# Auto-updating my /etc/postfix/maps/sender_access

## freke

I don't do scripts much  :Sad: , but after checking my postfix-logs today I counted 138 connections from different IPs trying to send spam to my domain - all with from=<purchase@kalyanimotors.com>.

I added it to my /etc/postfix/maps/sender_access

```
purchase@kalyanimotors.com REJECT
```

updated the db with postmap hash:sender_access and made sure it was used in my main.cf restrictions.

Got me thinking though; a simple script could probably show me the most rejected sender-address from my /var/log/postfix/current and maybe even automagically add it to /etc/postfix/maps/sender_access and do a postfix reload....

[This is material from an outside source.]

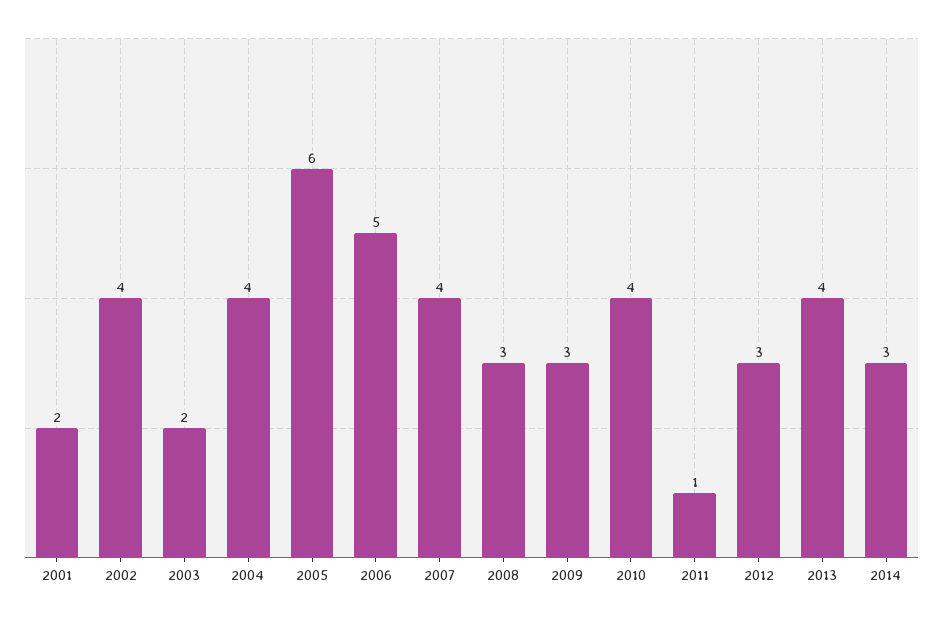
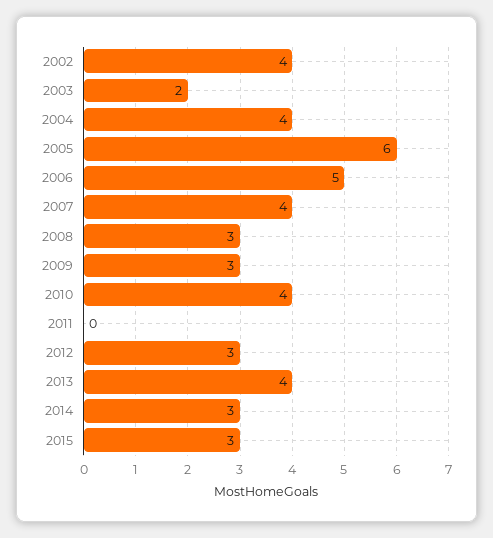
2001: 2 -> none
2011: 1 -> 0
2015: none -> 3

Anyone fluent in grep, gawk, wc, sed or whatever might be needed to do that?  :Wink: 

The log-lines are like this

```
May 10 20:13:44 [postfix/smtpd] NOQUEUE: reject: RCPT from unknown[31.200.52.93]: 554 5.7.1 Service unavailable; Client host [31.200.52.93] blocked using tr.dnsbl.vlh.dk; Blocked using GeoIP - not accepting mail from Turkey, see http://whatismyipaddress.com/ip/31.200.52.93; from=<BoyerDarwin44599@carobcommunications.com> to=<Mike93@vlh.dk> proto=ESMTP helo=<[31.200.52.93]>

May 10 20:14:27 [postfix/smtpd] NOQUEUE: reject: RCPT from unknown[187.172.57.214]: 554 5.7.1 Service unavailable; Client host [187.172.57.214] blocked using mx.dnsbl.vlh.dk; Blocked using GeoIP - not accepting mail from Mexico, see http://whatismyipaddress.com/ip/187.172.57.214; from=<GardnerAngelica6946@intercars.lt> to=<Tawnie@vlh.dk> proto=ESMTP helo=<dsl-187-172-57-214-dyn.prod-infinitum.com.mx>

May 10 20:14:55 [postfix/smtpd] NOQUEUE: reject: RCPT from 104-40-238-49.southernonline.net[49.238.40.104]: 554 5.7.1 <purchase@kalyanimotors.com>: Sender address rejected: Access denied; from=<purchase@kalyanimotors.com> to=<KevinKimberlySinuk@vlh.dk> proto=ESMTP helo=<104-40-238-49.southernonline.net>

```

----------

## Fred Krogh

It seems we are having similar problems with grey listing.  So I've got a reduction from 200 spams a day to about 40.  But each of those has been extra work trying to get something in my configuration files that will avoid getting the same problem twice.  I like your idea of automatically getting data from the log files (mine in in /var/log/messages).   I used sed one time maybe 10 or 20 years ago, so I should be able to use it again.  My problem is that even if I were doing it by hand, I'm not sure what I should extract.  I don't want to get the same spam twice, but I don't want to prevent mail I want from being available.

I don't find the postfix documents that easy to understand.  I believe sender_access is for mail that is to delivered from the host machine.  I'm not clear on client_access.  Is that for clients that want to send mail from this host, or for clients that want to have the host receive their mail?

So for sender_access I have in mind something like this: *Quote:*   

> my_buddy@  OK
> 
> someone_else@their_email_address OK
> 
> lots more like these
> ...

 

The hope is that if I reject a domain the appears in the OK part of the list the mail still arrives.  I'm concerned that sed will pick up valid mail and make up an entry for the bottom part of the list.  If this works as I hope then that should not be a problem.  Otherwise, how do we insure that sed is not picking up domain names for valid mail?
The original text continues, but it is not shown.